Zweden wil Europese uitbreiding versnellen
nieuwsIntussen worden de kandidaat-lidstaten ongeduldig. Deze landen richten reeds sinds de val van de Berlijnse muur in 1989 hun interne hervormingen op de toetreding tot de Europese Unie, maar de eigenlijke formele onderhandelingen zijn pas drie jaar geleden aangevat. De groep van Luxemburg (Estland, Polen, Tsjechië, Hongarije en Slovenië) werd in 1998 uitgenodigd aan de onderhandelingstafel. De groep van Helsinki (Roemenië, Bulgarije, Malta, Slovakije, Letland en Litouwen) volgde een jaar later.

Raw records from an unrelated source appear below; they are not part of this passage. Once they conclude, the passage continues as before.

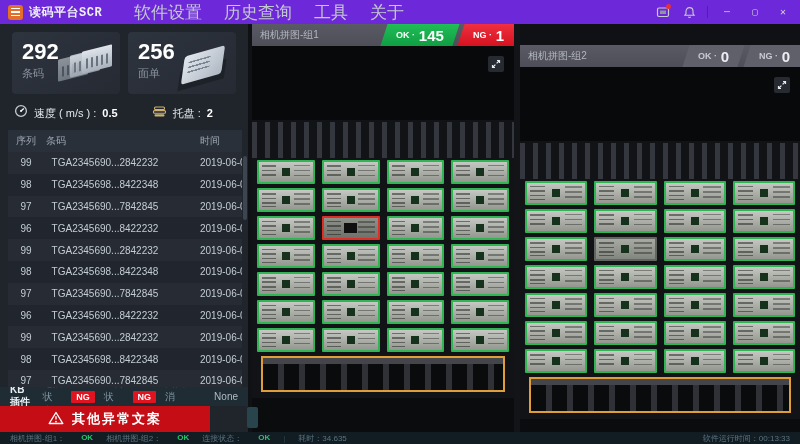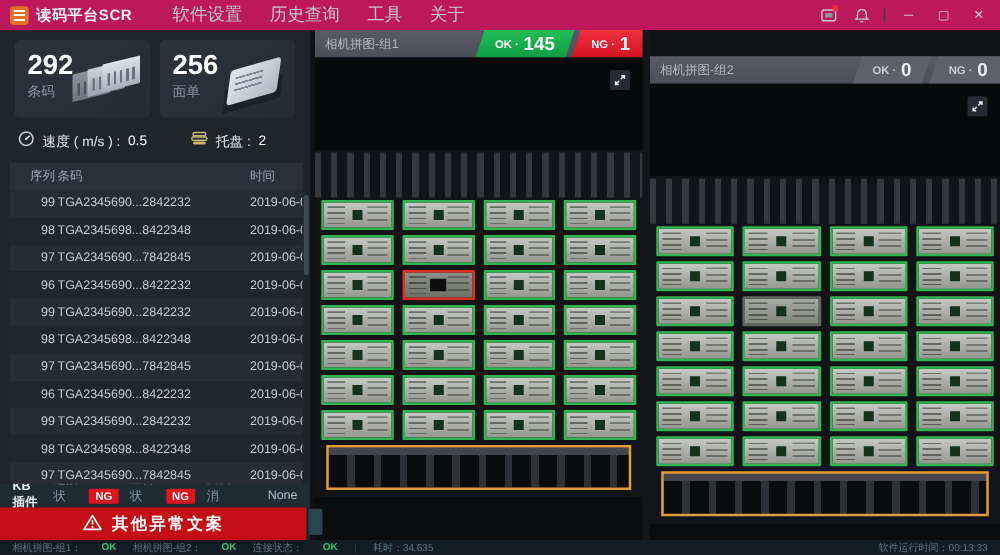--- a/index.html
+++ b/index.html
@@ -1,27 +1,27 @@
 <!DOCTYPE html>
 <html><head>
 <meta charset="utf-8">
 <style>
   * { margin:0; padding:0; box-sizing:border-box; }
   html,body { width:800px; height:444px; overflow:hidden; background:#0c0e11;
     font-family:"Liberation Sans","DejaVu Sans",sans-serif; }
   .app { position:relative; width:800px; height:444px; background:#0f1115; overflow:hidden; }
 
   
-  .titlebar { height:24px; background:#be185d; display:flex; align-items:center; padding:0 8px; gap:6px; }
+  .titlebar { height:24px; background:#6d28d9; display:flex; align-items:center; padding:0 8px; gap:6px;font-family:Liberation Mono, monospace; }
   .logo { width:15px; height:15px; border-radius:3px; background:#e2702a; position:relative; flex:none; }
   .logo::before { content:""; position:absolute; left:3px; right:3px; top:3px; bottom:3px;
     background:repeating-linear-gradient(180deg,#fff 0 1.5px,transparent 1.5px 3.5px); }
   .apptitle { color:#eef1f4; font-size:12px; font-weight:bold; margin-right:26px; letter-spacing:.5px; }
   .menus { display:flex; gap:22px; }
-  .menu { color:#c3c9d0; font-size:14px; cursor:default; }
+  .menu { color:#c3c9d0; font-size:17px; cursor:default; }
   .tb-right { margin-left:auto; display:flex; align-items:center; gap:10px; }
   .tb-ic { position:relative; width:16px; height:16px; display:flex; align-items:center; justify-content:center; }
   .tb-ic svg { display:block; }
   .reddot { position:absolute; top:0; right:0; width:5px; height:5px; border-radius:50%; background:#e5303a; }
   .vsep { width:1px; height:12px; background:#3a3f46; }
   .winbtn { color:#cdd2d8; font-size:10px; width:18px; text-align:center; cursor:default; }
 
   
   .body { display:flex; height:408px; }
   .sidebar { width:248px; background:#20242b; display:flex; flex-direction:column; }
@@ -43,45 +43,45 @@
     background:linear-gradient(135deg,#e3e8ee,#aeb7c2); transform:rotate(-16deg) skewX(-24deg); }
   .wcard::after { content:""; position:absolute; left:5px; right:14px; top:6px; height:12px;
     background:repeating-linear-gradient(180deg,#7c8794 0 1.5px,transparent 1.5px 4.5px); }
   .wshadow { position:absolute; left:4px; top:24px; width:48px; height:18px;
     background:#1d2128; transform:rotate(-16deg) skewX(-24deg); }
 
   
   .meta { display:flex; align-items:center; gap:8px; margin:6px 14px 6px 14px; height:18px; }
   .meta .grp { display:flex; align-items:center; gap:6px; }
   .meta .mlabel { color:#e3e8ed; font-size:11px; }
-  .meta .mval { color:#ffffff; font-size:11px; font-weight:normal; }
+  .meta .mval { color:#ffffff; font-size:11px; font-weight:bold; }
   .meta .grp2 { margin-left:26px; }
 
   
   .tablewrap { position:relative; flex:1; margin:2px 0 0 0; overflow:hidden; }
   .thead { display:flex; height:22px; align-items:center; background:#2a3039; margin:0 6px 0 8px; }
   .thead span { color:#9aa6b2; font-size:10px; }
   .tr { display:flex; height:21.8px; align-items:center; margin:0 6px 0 8px; }
   .tr:nth-child(odd) { background:#262b34; } .tr:nth-child(even) { background:#21262e; }
   .td { font-size:10px; color:#c4ccd4; white-space:nowrap; overflow:hidden; }
-  .c1 { width:36px; text-align:right; flex:none; }
-  .c2 { width:120px; flex:none; padding-left:2px; }
+  .c1 { width:36px; text-align:center; flex:none; }
+  .c2 { width:120px; flex:none; padding-left:2px;text-align:center; }
   .c3 { flex:1; padding-left:4px;margin-left:32px; }
   .thead .c2,.thead .c3 { text-align:left; }
   .scrollthumb { position:absolute; right:1px; top:26px; width:4px; height:64px; background:#3d4550; border-radius:2px; }
 
   
   .kbbar { height:19px; background:#1f2c33; display:flex; align-items:center; gap:9px; padding:0 10px; }
   .kbtitle { color:#e8edf2; font-size:10px; font-weight:bold; }
   .kv { color:#7f93a0; font-size:10px; display:flex; align-items:center; gap:3px; }
   .ngbadge { background:#e01420; color:#fff; font-size:9px; font-weight:bold; padding:1px 5px; border-radius:1px; }
   .kvval { color:#aebbc5;padding-left:26px; }
 
   
-  .alert { height:26px; width:245px; border:none; background:#c40d15; color:#ffffff; font-size:13px; font-weight:bold;
+  .alert { height:26px; width:210px; border:none; background:#c40d15; color:#ffffff; font-size:13px; font-weight:bold;
     display:flex; align-items:center; justify-content:center; gap:8px; cursor:pointer; margin-top:auto;
     font-family:inherit; letter-spacing:2px; }
   .chip { position:absolute; left:247px; bottom:16px; width:11px; height:21px; background:#28454e; border-radius:2px; }
 
   
   .panel { display:flex; flex-direction:column; }
   .p1 { width:262px; flex:none; }
   .p2 { flex:1;margin-top:21px; }
   .vdiv { width:6px; background:#121418; flex:none; }
   .phead { height:22px; background:linear-gradient(180deg,#5a5a64,#4e4e58); display:flex; align-items:center;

Elke kandidaat-lidstaat moet voldoen aan politieke criteria op het vlak van democratie en mensenrechten. Ten tweede moeten zij economische criteria inlossen, zoals de totstandkoming van een vrije markt die de concurrentiedruk in de interne markt kan opvangen. Tenslotte moeten de kandidaat-lidstaten zich aanpassen aan het zgn. acquis communautaire, wat betekent dat zij de verplichtingen die voortvloeien uit het EU-lidmaatschap moeten inpassen in nationale wetten en normen.
De Zweden zouden graag onmiddellijk een reeks concrete data voorstellen voor de toetreding van de kandidaat-lidstaten. Een debat over de toetredingsdatums komt er in Göteborg alleszins, maar de andere lidstaten menen dat het nog veel te vroeg is om precieze tijdstippen vast te leggen. Immers, er zijn momenteel nog te weinig "hoofdstukken" afgesloten in de toetredingsonderhandelingen tussen de Unie en de kandidaten. Bovendien zijn de hoofdstukken die nog steeds op tafel liggen niet van de minste (landbouw, mededinging, structurele fondsen, begroting, fiscaliteit,...).
De Europese commissaris voor Uitbreiding Günter Verheugen meent dat de Ierse "neen" aan het verdrag van Nice "een nog duidelijk signaal" aan de kandidaat-lidstaten noodzakelijk maakt. Hij stelt een "kalender" van data voor in plaats van precieze tijdstippen. Die moet voor Verheugen niet specifieker zijn dan de data die in Nice werden bepaald.
Het wordt in Göteborg dus onder meer een kwestie van formuleren. In Helsinki hadden de staats- en regeringsleiders het over "de nieuwe lidstaten ontvangen vanaf het einde van 2002". Vrijdag kan men misschien praten over het "afsluiten van de eerste onderhandelingen op het einde van 2002 zodat de nieuwe lidstaten in 2004 zouden kunnen deelnemen aan de Europese verkiezingen".
Cyprus (21 hoofdstukken afgesloten), Slovenië (20), Estland (19), Hongarije (19) en Tsjechië (18) beschikken momenteel over de beste papieren. Maar de EU kan moeilijk om Polen heen, omwille van zijn demografisch gewicht (38 miljoen inwoners) en het belang van de Poolse landbouw. Momenteel zijn tien landen op weg om de onderhandelingen tegen eind 2002 af te ronden. Voor Roemenië en Bulgarije is 2005 als doelstelling vastgesteld. In het geval van Turkije staan politieke bezwaren een snelle toetreding in de weg.
De uitbreiding jaagt vooral Spanje enige schrik aan. Madrid kon jarenlang snoepen van de structuurfondsen van de Europese Unie voor de ontwikkeling van de arme regio's in Spanje. Doordat die fondsen verdeeld worden op basis van het bruto binnenlands product (bbp) per inwoner, dreigt Spanje nu een hoop geld te verliezen aan de nieuwe lidstaten. Het bbp van alle kandidaat-lidstaten tesamen bijvoorbeeld riekt met moeite aan dat van Nederland. Door louter statistieke redenen zou Spanje bij de verdeling van structuurfondsen voortaan als "rijk" land beschouwd worden.
Madrid wil garanties. De regering-Aznar blokkeerde geruime tijd een gemeenschappelijke positie van de vijftien over het vrij verkeer van werknemers in een uitgebreide Unie. Spanje hief het veto op nadat de Europese partners een verklaring aflegden waarin zij akte nemen van de Spaanse bezorgdheden.